— What needs to be done —
Lines of the listing that contain "Sans" need to be copied.

— Extracted material —
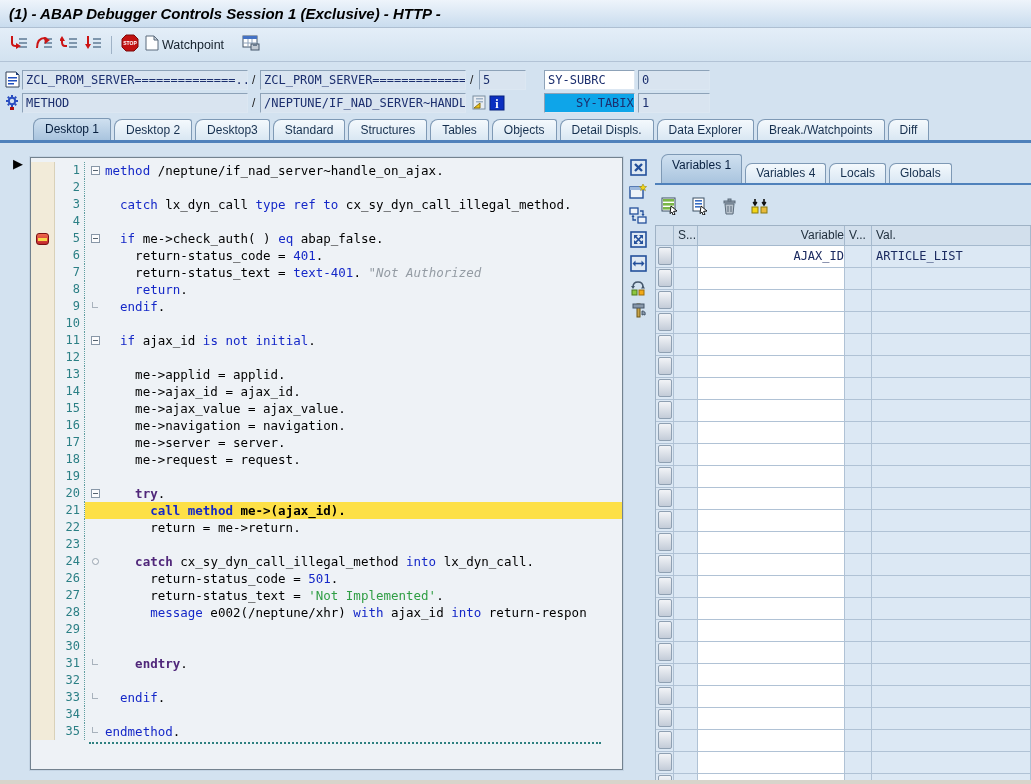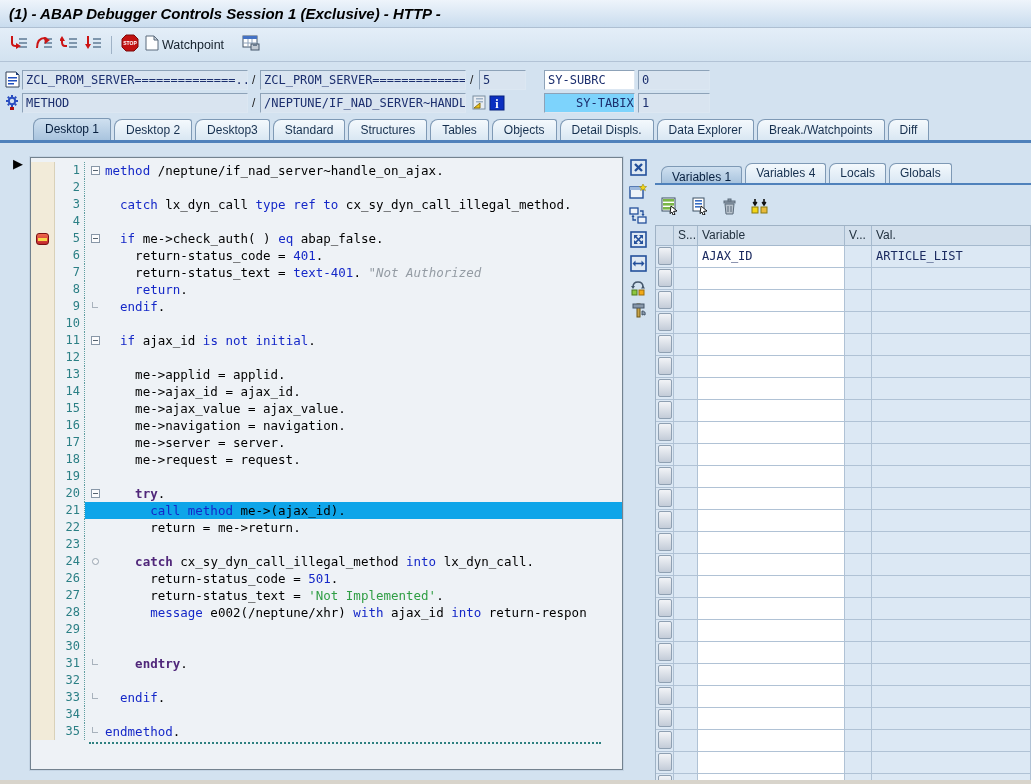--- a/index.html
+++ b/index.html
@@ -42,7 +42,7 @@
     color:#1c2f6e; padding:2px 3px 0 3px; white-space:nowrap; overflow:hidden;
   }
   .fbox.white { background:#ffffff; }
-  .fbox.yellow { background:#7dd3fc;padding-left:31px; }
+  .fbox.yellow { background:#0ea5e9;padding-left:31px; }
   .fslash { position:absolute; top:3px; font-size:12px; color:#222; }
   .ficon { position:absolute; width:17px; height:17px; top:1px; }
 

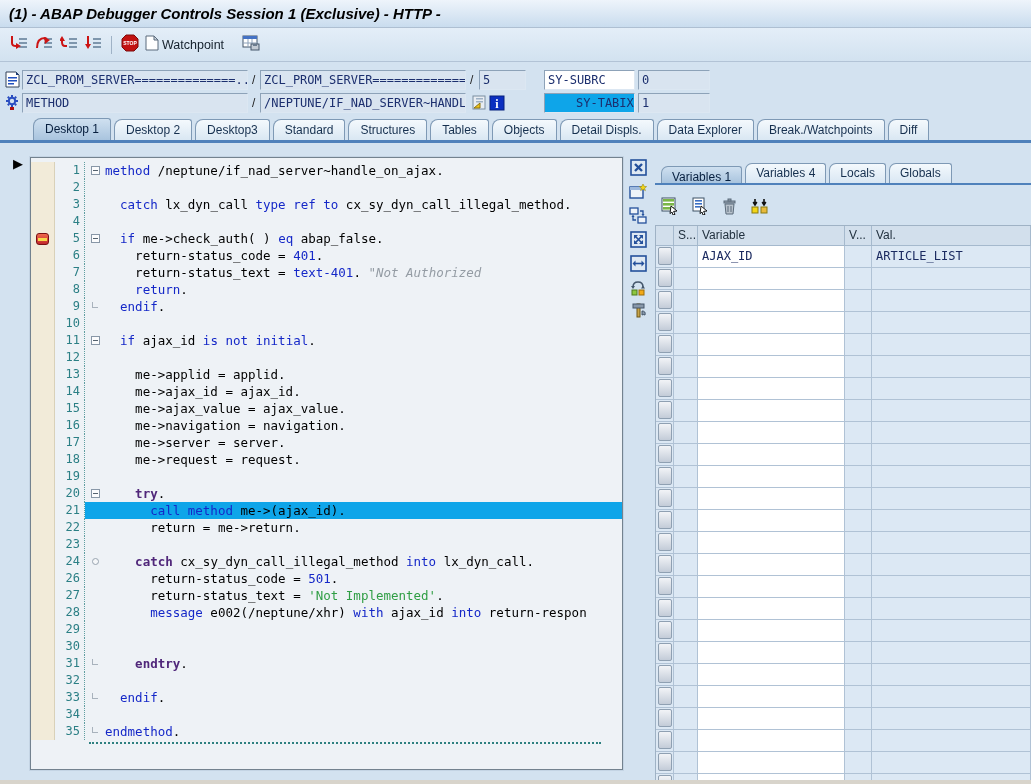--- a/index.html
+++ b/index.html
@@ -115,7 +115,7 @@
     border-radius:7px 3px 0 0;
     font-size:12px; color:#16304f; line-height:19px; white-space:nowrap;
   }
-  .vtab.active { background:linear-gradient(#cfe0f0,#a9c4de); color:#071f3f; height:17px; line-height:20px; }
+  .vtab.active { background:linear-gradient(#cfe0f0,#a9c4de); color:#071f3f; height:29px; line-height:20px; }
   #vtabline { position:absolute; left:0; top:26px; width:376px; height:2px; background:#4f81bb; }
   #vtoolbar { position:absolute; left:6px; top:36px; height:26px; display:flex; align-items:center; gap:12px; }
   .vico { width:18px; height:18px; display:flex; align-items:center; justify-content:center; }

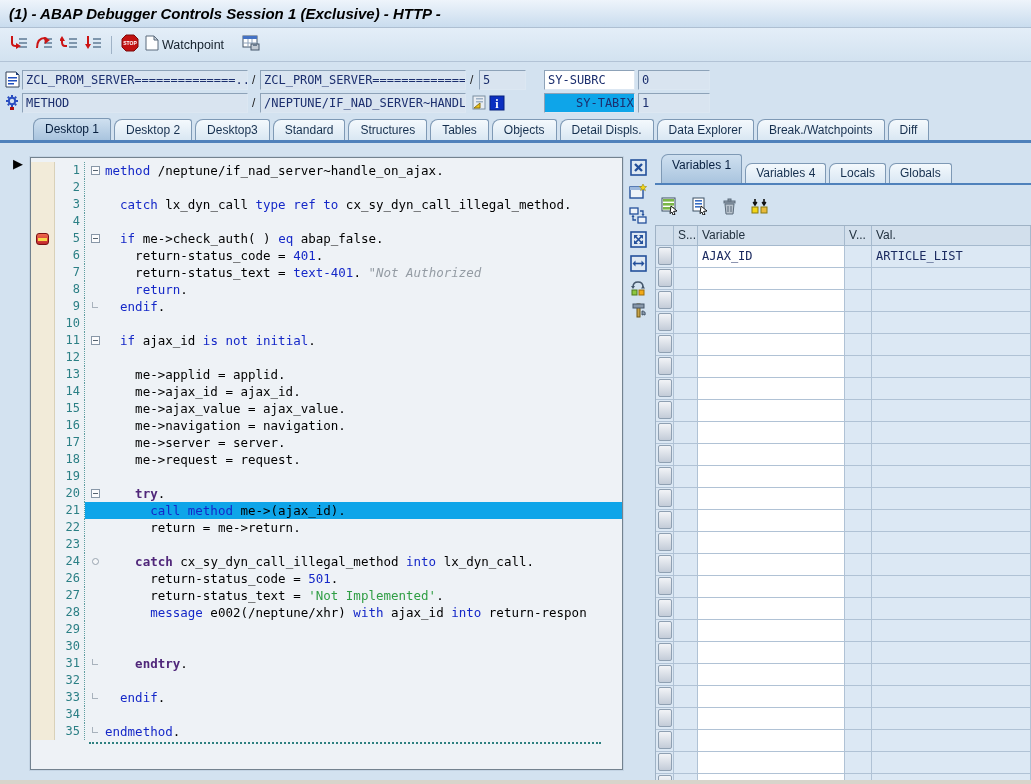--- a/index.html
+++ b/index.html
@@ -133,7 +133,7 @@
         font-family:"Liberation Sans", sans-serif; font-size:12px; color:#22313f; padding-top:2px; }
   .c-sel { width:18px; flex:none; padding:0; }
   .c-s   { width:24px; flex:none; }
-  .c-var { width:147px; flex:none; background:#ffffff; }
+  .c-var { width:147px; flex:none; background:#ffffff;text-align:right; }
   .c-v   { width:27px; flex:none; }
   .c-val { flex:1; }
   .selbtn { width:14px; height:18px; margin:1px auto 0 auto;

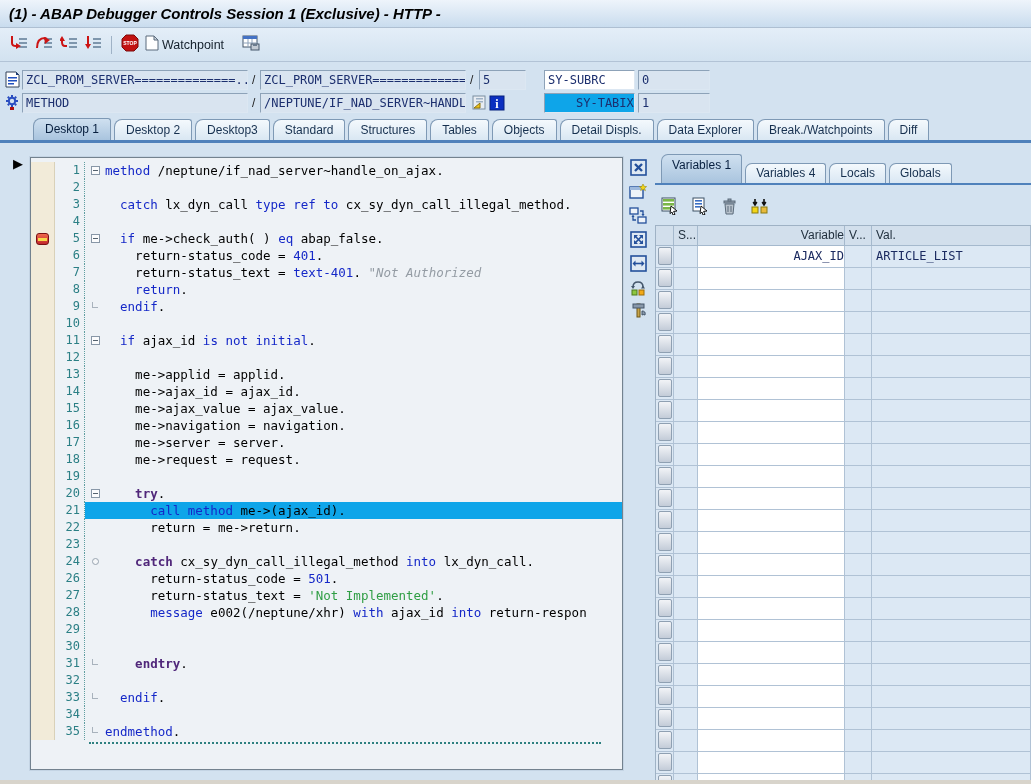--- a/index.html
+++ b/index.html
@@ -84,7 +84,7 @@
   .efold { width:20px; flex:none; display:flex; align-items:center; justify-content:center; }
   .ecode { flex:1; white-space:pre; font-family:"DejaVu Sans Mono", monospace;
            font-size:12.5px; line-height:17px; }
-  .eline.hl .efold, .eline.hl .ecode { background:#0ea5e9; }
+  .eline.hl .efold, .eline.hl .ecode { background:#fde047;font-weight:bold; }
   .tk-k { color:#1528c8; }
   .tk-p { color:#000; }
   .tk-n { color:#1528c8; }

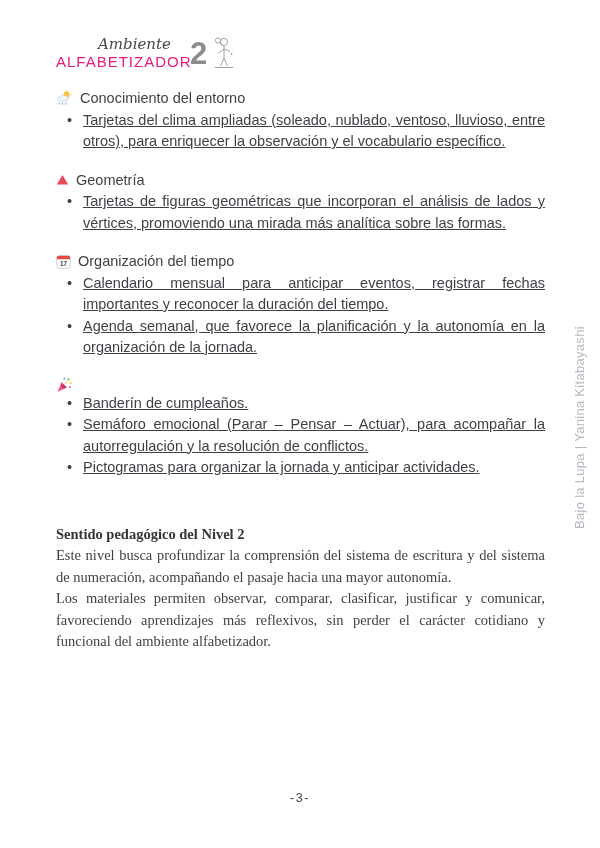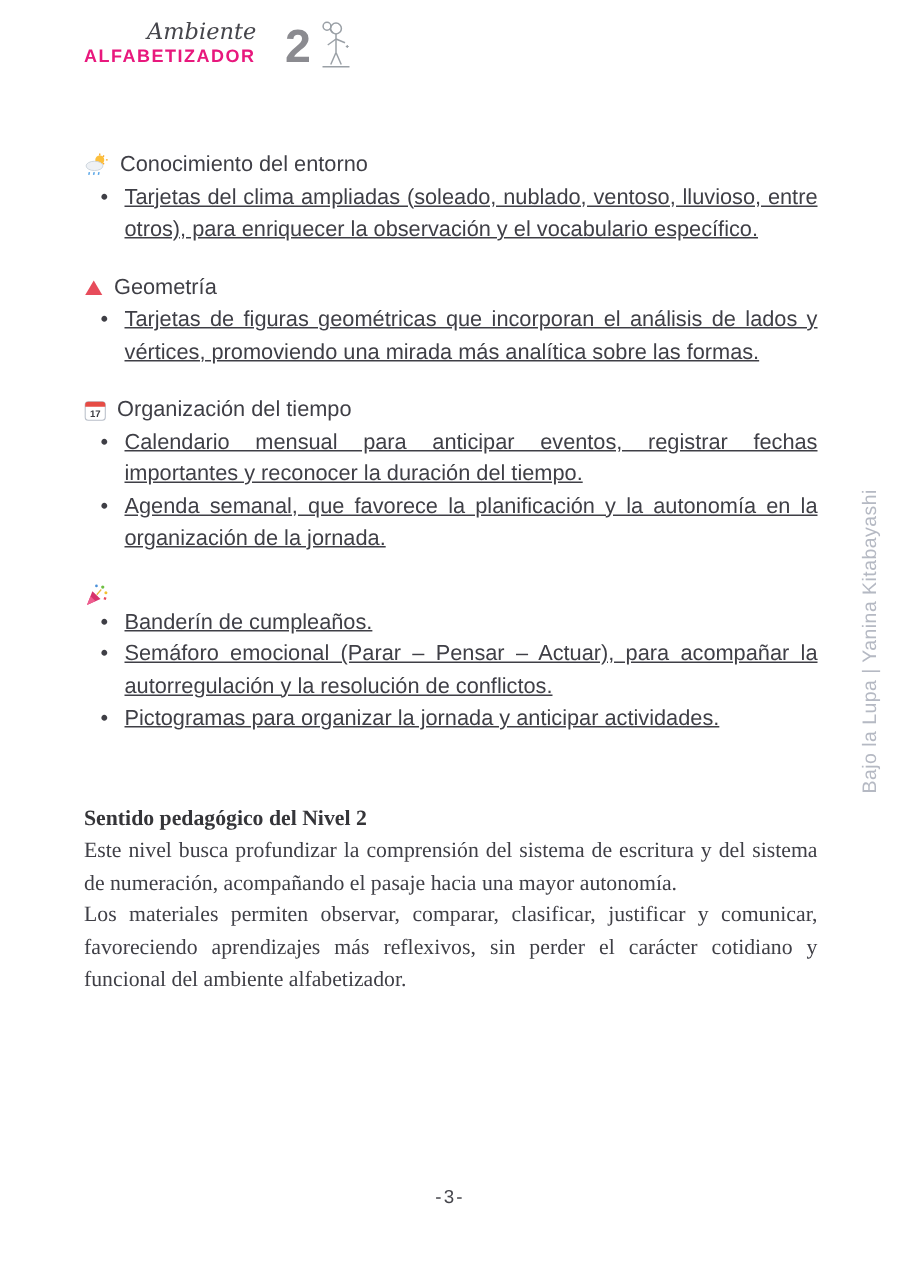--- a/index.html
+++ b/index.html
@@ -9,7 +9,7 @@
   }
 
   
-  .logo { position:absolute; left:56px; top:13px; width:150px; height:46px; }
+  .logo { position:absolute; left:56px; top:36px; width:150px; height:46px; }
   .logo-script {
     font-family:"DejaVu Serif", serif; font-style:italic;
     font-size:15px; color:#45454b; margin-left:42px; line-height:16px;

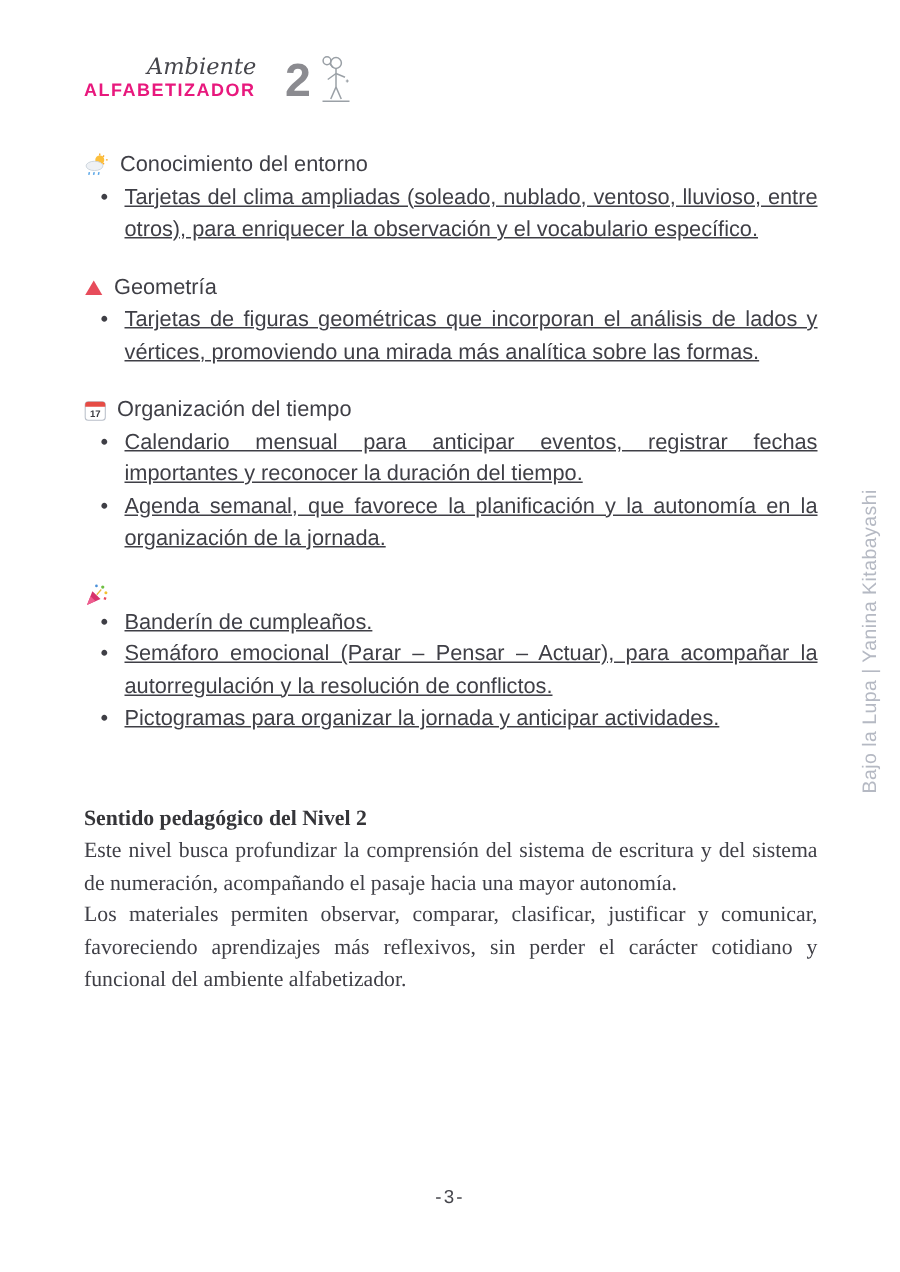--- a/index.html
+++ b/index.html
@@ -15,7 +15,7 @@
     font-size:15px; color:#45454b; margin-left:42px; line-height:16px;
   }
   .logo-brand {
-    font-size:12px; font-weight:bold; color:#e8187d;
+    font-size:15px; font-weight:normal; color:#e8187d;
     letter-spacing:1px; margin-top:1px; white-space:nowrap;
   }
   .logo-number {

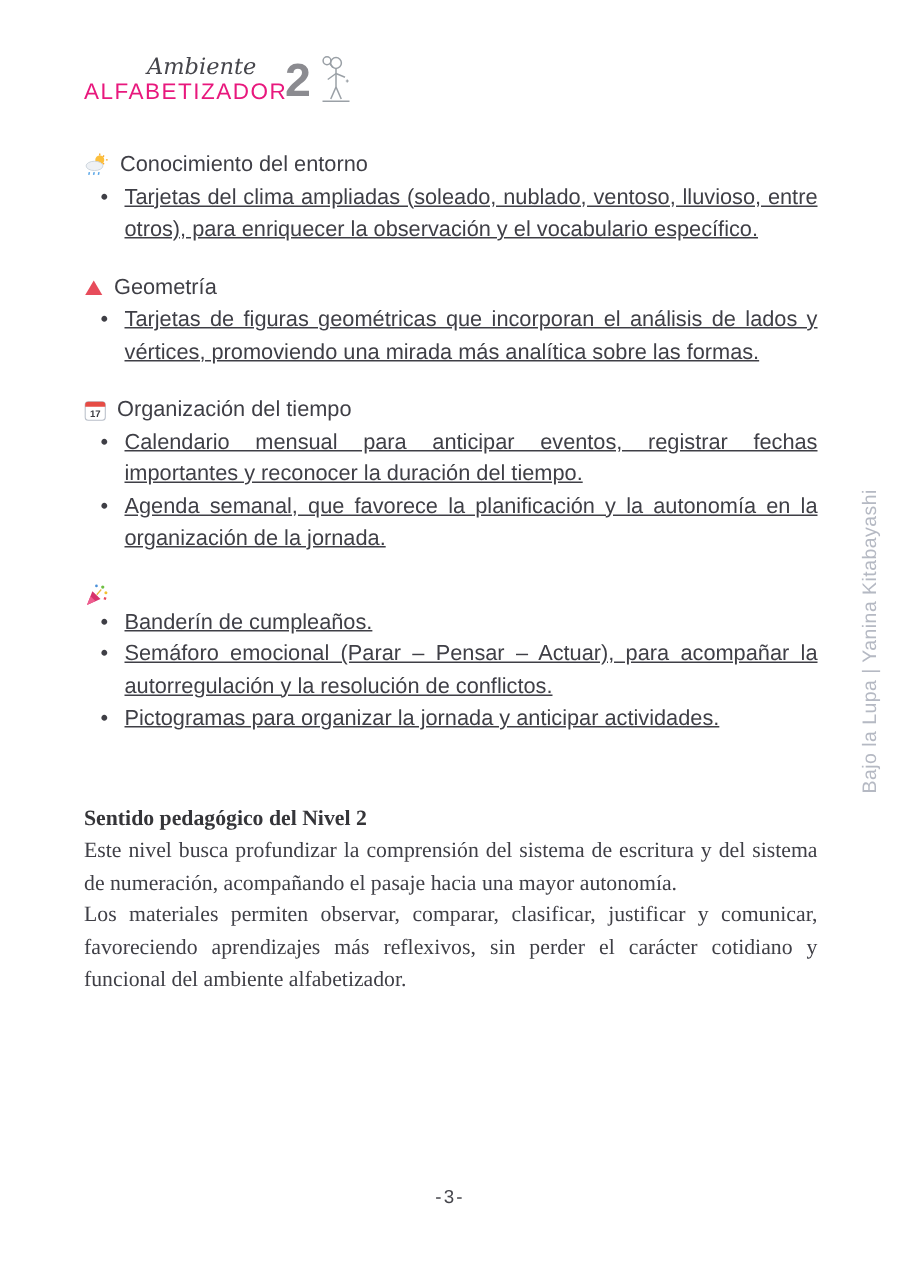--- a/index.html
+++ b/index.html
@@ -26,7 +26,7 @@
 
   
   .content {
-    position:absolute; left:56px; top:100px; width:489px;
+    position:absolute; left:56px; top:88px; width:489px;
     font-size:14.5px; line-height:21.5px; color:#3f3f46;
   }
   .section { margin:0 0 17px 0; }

— Written solution —
         font-family:"Liberation Sans", sans-serif; font-size:12px; color:#22313f; padding-top:2px; }
   .ecode { flex:1; white-space:pre; font-family:"DejaVu Sans Mono", monospace;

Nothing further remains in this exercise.